Moorfields locum consultant Mr Chien Wong joined an international team of doctors to perform the first ever surgical treatments in Armenia on infants who have retinal detachment due to retinopathy of prematurity (ROP) – a condition that affects premature babies.
Mr Wong, a locum consultant at Moorfields Eye Hospital and the Royal Free Hospital, was invited to perform the surgery and lead the surgical team in Armenia as part of an international health initiative which aims to combat childhood blindness through the prevention and treatment of ROP.
The project is funded by the Armenian EyeCare Project (AECP) and US Agency for International Development (USAID) at the Centre of Excellence for the Prevention of Childhood Blindness (CEPCB) and the operations took place in Armenia on April 28 and 29 at the CEPCB operating room at the Republican Institute of Reproductive Health, Perinatology, Obstetrics, and Gynaecology in Yerevan, Armenia.
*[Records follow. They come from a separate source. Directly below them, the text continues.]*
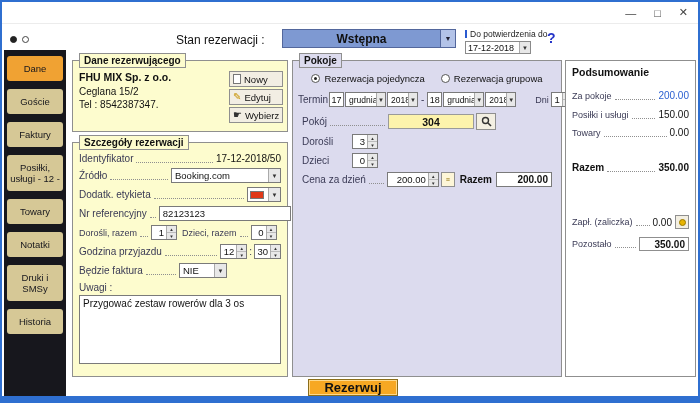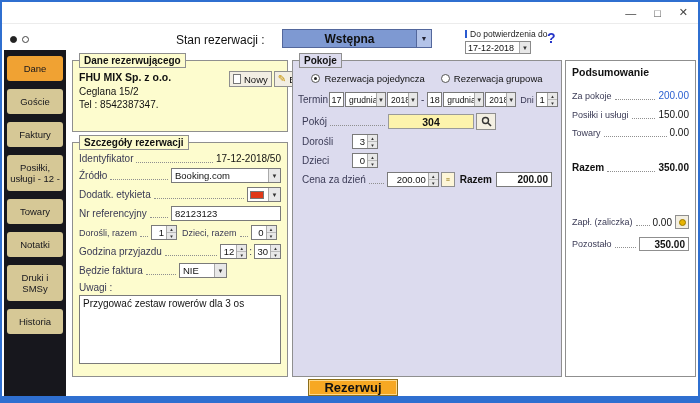"Wstępna" .status-combo { width: 150px -> 174px }
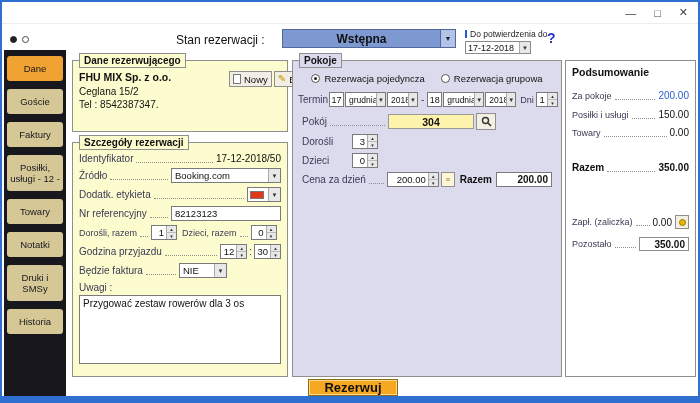"Nowy" .bbtns { flex-direction: row -> column }
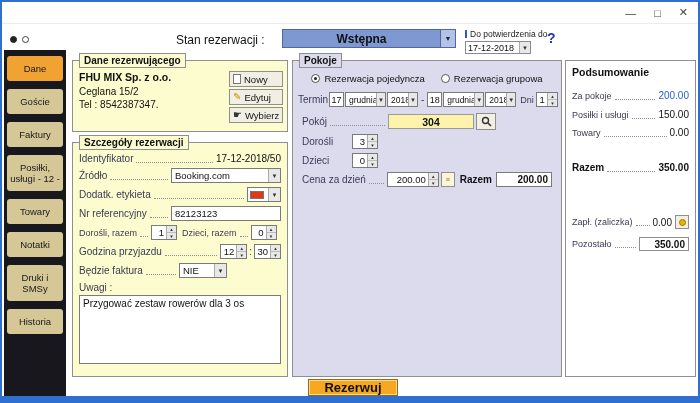"Dni" span.lbl { margin-left: 3px -> 18px }
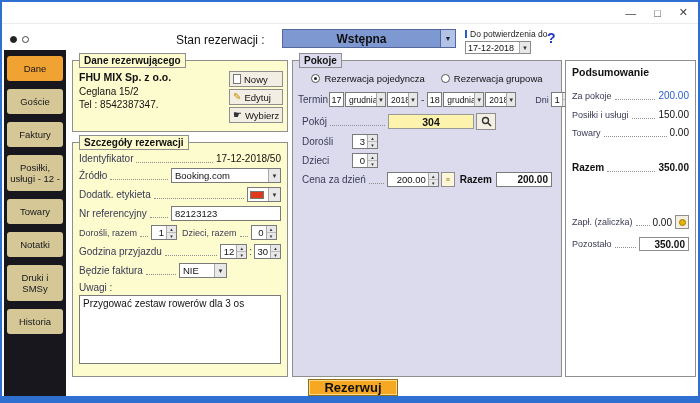"82123123" input.txt { width: 110px -> 132px }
The surgery was beamed back live to the United States to Professor Thomas Lee, director of the retina department at the Vision Centre of Children’s Hospital of Los Angeles, who used an innovative online monitoring system to observe the operations in real time and discussed the overall surgery procedure with Mr Wong and other colleagues in the theatre.
Commenting on the experience Mr Wong said: “It has been immensely humbling and exciting to work with the local doctors to perform the first paediatric surgical retina cases in the country's history. The surgeries went well and I was delighted to have been involved in establishing this type of surgery in Armenia and the surrounding region.
“The first case was a four-month old infant born 13 weeks premature, with an extremely complex ROP retinal detachment in their only eye that took over four hours, with live online input from my former mentor Thomas Lee in the USA.
“I share everyone’s hopes in the Armenian EyeCare Project, USAID and the CEPCB that this international initiative will enable doctors to undertake and continue to perform successful operations in Armenia thereby saving the sight of many children in the years to come. We are working together to ensure the local team is trained and supported to provide a long-term local sustainable service.”
The Special Trustees of Moorfields Eye Hospital funded Mr Wong’s paediatric vitreoretinal surgical training in the USA. Mr Wong added: “I would like to take this opportunity to once again thank the Special Trustees for the invaluable funding that enabled my fellowships at the two world-leading US paediatric retinal surgery centres, ultimately leading to my contribution in Armenia”.
The Armenian EyeCare Project (AECP) is a non profit organisation established in 1992, and has provided free treatment for over 1 million Armenians. The AECP in cooperation with the US Agency for International Development and the Armenian Ministry of Health launched the three-year program, “Centre of Excellence for the Prevention of Childhood Blindness,” in 2012. The vision of the program is to make specialized eye care accessible to all children in Armenia and surrounding countries and eliminate childhood blindness caused by ROP. It is the logical continuation of the “National Screening and Treatment Program on Retinopathy of Prematurity in Armenia” that the AECP has implemented since 2010. Over 2,000 infants have been screened and 70 children have received free-of-charge laser procedures.
The Special Trustees of Moorfields Eye Hospital (charity number 228064) is a grant-giving body, which works closely with Moorfields and its research partners, principally the UCL Institute of Ophthalmology, to support their research and capital expenditure plans.